◆ **Goal of the exercise**
Below is a listing. Set down exactly the lines from the one containing "- Loading states (prevents login flicker)." through the one containing "Kullanım tercihi olarak;", both ends included, and leave out the rest.
───
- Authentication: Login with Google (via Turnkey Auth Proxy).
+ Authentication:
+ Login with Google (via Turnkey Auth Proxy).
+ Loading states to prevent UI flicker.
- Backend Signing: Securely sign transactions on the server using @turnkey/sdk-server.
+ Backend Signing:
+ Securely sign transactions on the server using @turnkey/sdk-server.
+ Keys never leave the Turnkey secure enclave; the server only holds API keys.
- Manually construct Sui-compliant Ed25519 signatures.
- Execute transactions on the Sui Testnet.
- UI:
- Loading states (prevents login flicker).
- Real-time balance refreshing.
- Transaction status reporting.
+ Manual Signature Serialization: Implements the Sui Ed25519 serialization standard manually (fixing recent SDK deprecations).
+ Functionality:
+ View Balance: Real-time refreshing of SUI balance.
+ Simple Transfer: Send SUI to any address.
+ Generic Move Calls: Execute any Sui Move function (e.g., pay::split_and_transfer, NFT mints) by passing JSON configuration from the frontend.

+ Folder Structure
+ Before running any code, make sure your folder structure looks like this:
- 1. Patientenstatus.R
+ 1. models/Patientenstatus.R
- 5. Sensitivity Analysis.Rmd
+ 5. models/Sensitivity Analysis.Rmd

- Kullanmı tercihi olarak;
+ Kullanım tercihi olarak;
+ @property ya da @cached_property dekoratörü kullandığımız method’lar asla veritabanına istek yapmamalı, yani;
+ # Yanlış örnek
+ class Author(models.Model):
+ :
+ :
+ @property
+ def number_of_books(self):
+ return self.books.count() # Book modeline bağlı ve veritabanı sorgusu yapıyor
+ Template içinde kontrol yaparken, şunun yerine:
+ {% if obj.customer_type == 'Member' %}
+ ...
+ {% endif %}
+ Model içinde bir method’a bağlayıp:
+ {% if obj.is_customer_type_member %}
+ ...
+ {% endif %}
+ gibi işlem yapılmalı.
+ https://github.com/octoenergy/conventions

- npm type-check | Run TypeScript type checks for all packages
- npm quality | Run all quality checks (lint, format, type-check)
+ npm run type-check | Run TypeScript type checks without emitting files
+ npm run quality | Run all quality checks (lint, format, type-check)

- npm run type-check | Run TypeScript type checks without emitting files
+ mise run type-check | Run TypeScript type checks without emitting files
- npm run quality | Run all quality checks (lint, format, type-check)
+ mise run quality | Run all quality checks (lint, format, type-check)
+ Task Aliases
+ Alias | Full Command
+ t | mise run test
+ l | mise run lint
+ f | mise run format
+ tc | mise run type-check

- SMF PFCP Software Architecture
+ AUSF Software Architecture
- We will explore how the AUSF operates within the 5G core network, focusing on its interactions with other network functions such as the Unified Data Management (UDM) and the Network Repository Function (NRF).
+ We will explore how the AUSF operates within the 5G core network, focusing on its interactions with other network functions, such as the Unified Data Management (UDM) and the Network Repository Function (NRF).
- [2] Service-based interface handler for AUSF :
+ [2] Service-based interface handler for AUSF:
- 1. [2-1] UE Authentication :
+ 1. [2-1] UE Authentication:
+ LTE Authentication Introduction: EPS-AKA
───
◆ **Task answer**
- Loading states (prevents login flicker).
- Real-time balance refreshing.
- Transaction status reporting.
+ Manual Signature Serialization: Implements the Sui Ed25519 serialization standard manually (fixing recent SDK deprecations).
+ Functionality:
+ View Balance: Real-time refreshing of SUI balance.
+ Simple Transfer: Send SUI to any address.
+ Generic Move Calls: Execute any Sui Move function (e.g., pay::split_and_transfer, NFT mints) by passing JSON configuration from the frontend.

+ Folder Structure
+ Before running any code, make sure your folder structure looks like this:
- 1. Patientenstatus.R
+ 1. models/Patientenstatus.R
- 5. Sensitivity Analysis.Rmd
+ 5. models/Sensitivity Analysis.Rmd

- Kullanmı tercihi olarak;
+ Kullanım tercihi olarak;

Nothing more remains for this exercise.